Search

Pony Foo

Ramblings of a degenerate coder

Monitoring Production Grade Node Applications

(4 comments)reading time: , published

Catching, or even tracing errors in Node applications can be tricky sometimes. I wanted to share a few practices that can help you keep your application up in most scenarios.

We shouldn't ever rely on the luxury of hoping for the best when it comes to production application uptime. There are a series of steps we can take to prevent and minimize fatal exceptions, while maximizing uptime and improving monitoring.

Log exceptions with their full stack traces

This one is obvious enough. You have to watch out for exceptions getting lost in the sea of asynchronous code. This basically means figuring out whether a piece of code throws exceptions or uses the callback convention.

// the usual, sync way
try{
   syncOperation(); 
}catch(e){
    // rethrow, or handle it
}

// the async way
asyncOperation(function(err, data){
    if(err){
        // bubble the exception up, or handle it
        return;
    }
});

Keep in mind another important aspect of exception logging, is doing so in a persistant way. That is, use a database storage for your logging purposes. The console is just fine for development environments, but you probably want something more robust in production.

logging.jpg

If you are, however, hosting on a platform such as heroku, where console output is persisted, then you can opt not to log to a database yourself.
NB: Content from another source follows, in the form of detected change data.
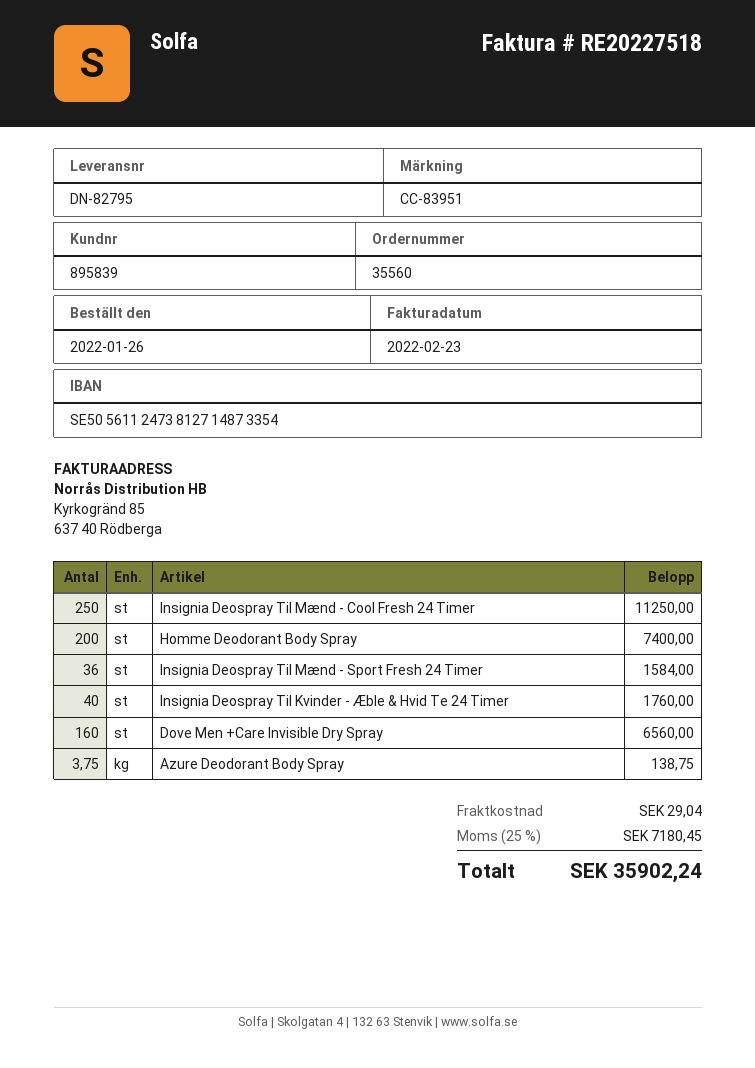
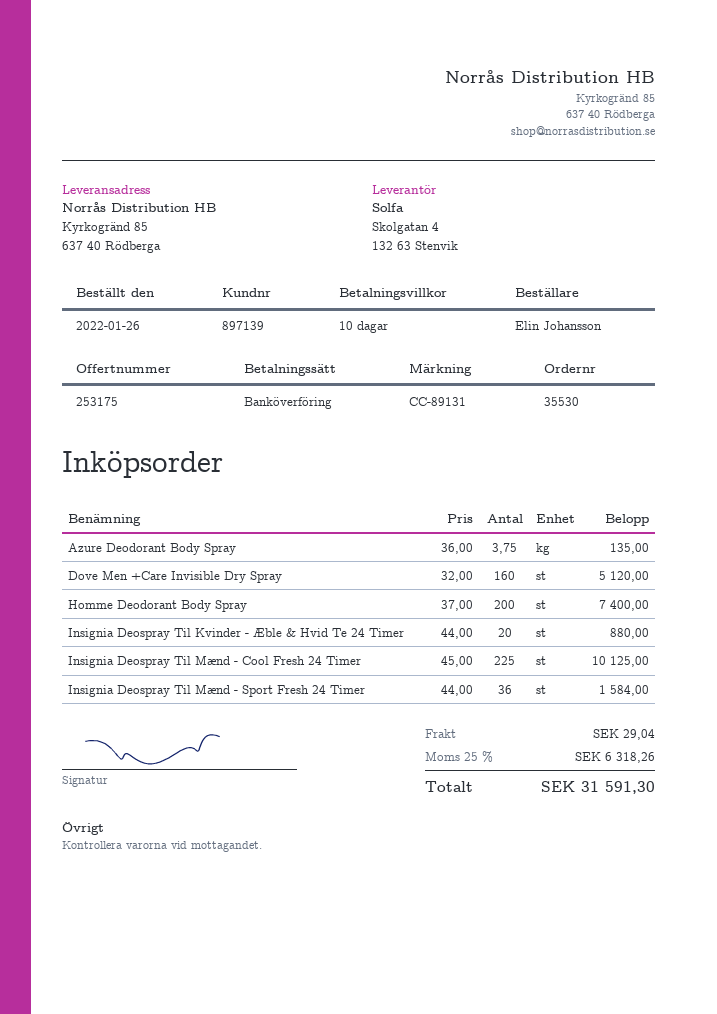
order number: 35560 -> 35530
customer number: 895839 -> 897139
reference: CC-83951 -> CC-89131
Insignia Deospray Til Mænd - Cool Fresh 24 Timer: 250 for 11250.00 -> 225 for 10125.00
Insignia Deospray Til Kvinder - Æble & Hvid Te 24 Timer: 40 for 1760.00 -> 20 for 880.00
Dove Men +Care Invisible Dry Spray: 160 for 6560.00 -> 160 for 5120.00
Azure Deodorant Body Spray: 3.75 for 138.75 -> 3.75 for 135.00
tax: 25% = 7180.45 -> 25% = 6318.26
total: 35902.24 -> 31591.30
Popular logging options for Node include winston and bunyan. Both support various logging adapters.

Log uncaughtException, but then exit

When an exception is not handled anywhere else, it will be emitted on the process's 'uncaughtException' event. We can listen for this event to do some logging, but we should allow the process to shut down gracefully.

process.on('uncaughtException', function(err){
    // log the error
    process.exit(1);    
});

Using Domains

Node has recently released the Domain API, which provides a context in which we can deal with uncaught exceptions.

It's hard to put it any better than what the Node Docs have to offer:

Domains provide a way to handle multiple different IO operations as a single group. If any of the event emitters or callbacks registered to a domain emit an error event, or throw an error, then the domain object will be notified, rather than losing the context of the error in the process.on('uncaughtException') handler, or causing the program to exit immediately with an error code.

Failover Clusters

cluster.jpg

The Cluster API was published alongside domain. Clusters allow us to use several processes, taking advantage of multi-core systems. The usefulness of clusters lies in the ability to listen to the same port using several processes. This is provided by the API itself.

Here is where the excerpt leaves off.